Charles Darnay, alone in a cell, had sustained himself with no flattering delusion since he came to it from the Tribunal. In every line of the narrative he had heard he had heard his condemnation. He had fully comprehended that no personal influence could possibly save him, that he was virtually sentenced by the millions, and that units could avail him nothing.
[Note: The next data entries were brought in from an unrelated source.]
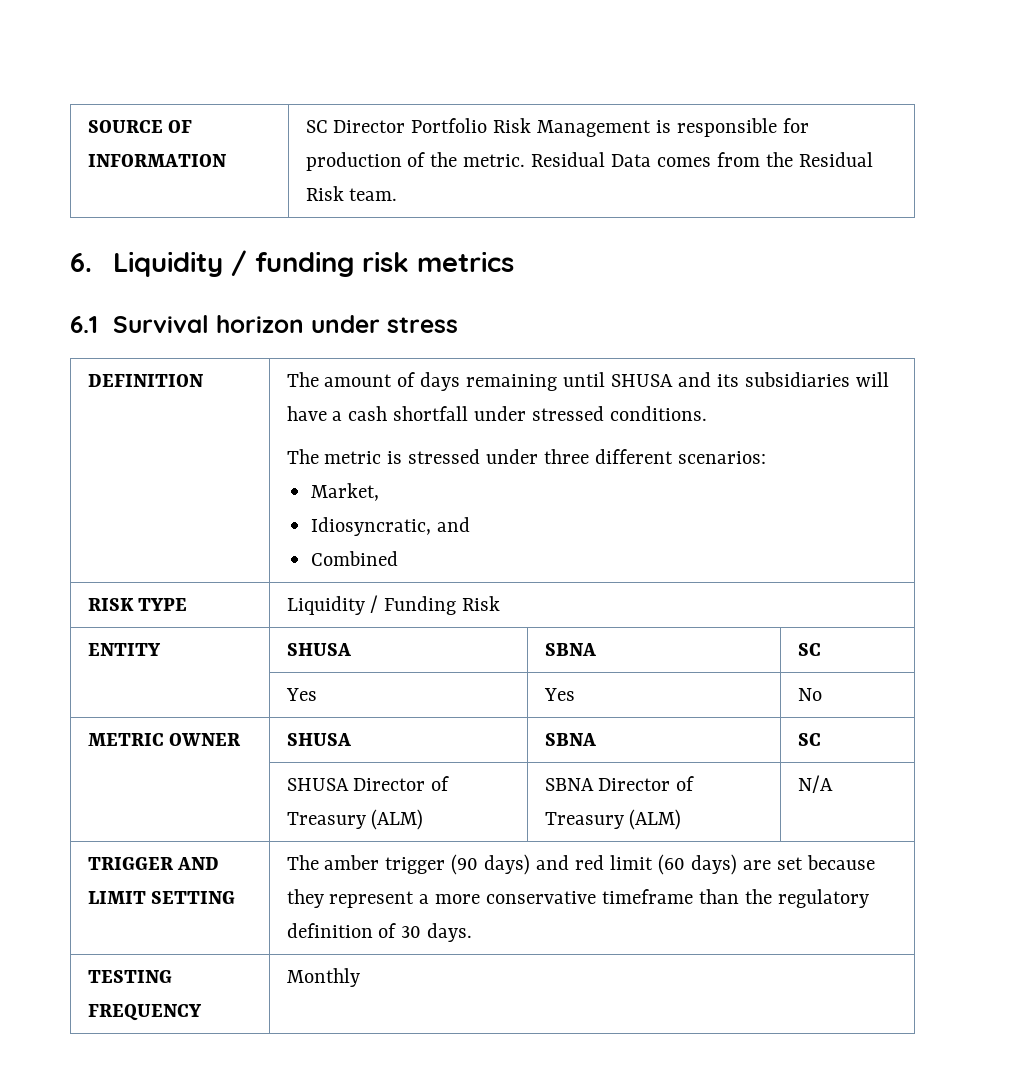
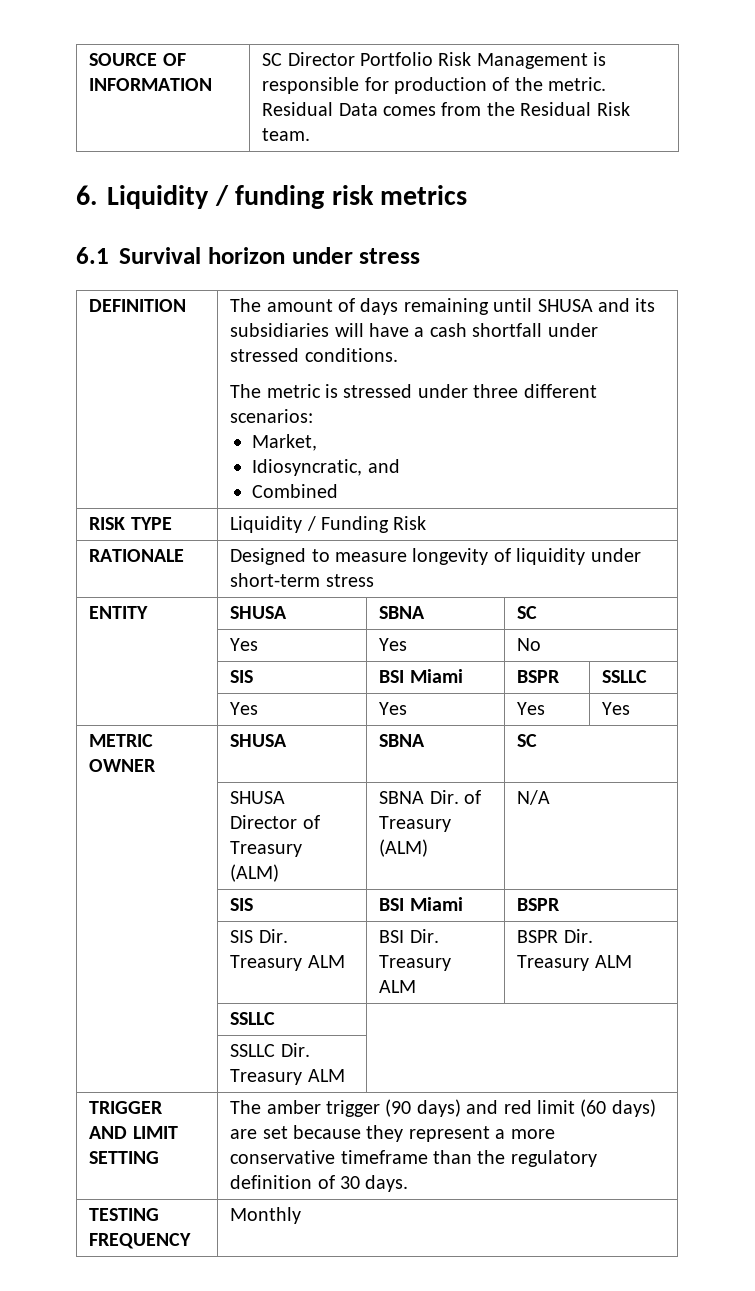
+ RATIONALE | Designed to measure longevity of liquidity under short-term stress
+ | SIS | BSI Miami | BSPR | SSLLC
+ | Yes | Yes | Yes | Yes
- | SHUSA Director of Treasury (ALM) | SBNA Director of Treasury (ALM) | N/A
+ | SHUSA Director of Treasury (ALM) | SBNA Dir. of Treasury (ALM) | N/A
+ | SIS | BSI Miami | BSPR
+ | SIS Dir. Treasury ALM | BSI Dir. Treasury ALM | BSPR Dir. Treasury ALM
+ | SSLLC |
+ | SSLLC Dir. Treasury ALM |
Nevertheless, it was not easy, with the face of his beloved wife fresh before him, to compose his mind to what it must bear. His hold on life was strong, and it was very, very hard, to loosen; by gradual efforts and degrees unclosed a little here, it clenched the tighter there; and when he brought his strength to bear on that hand‚ and it yielded, this was closed again. There was a hurry, too, in all his thoughts, a turbulent and heated working of his heart, that contended against resignation. If, for a moment, he did feel resigned, then his wife and child‚ who had to live after him, seemed to protest and to make it a selfish thing.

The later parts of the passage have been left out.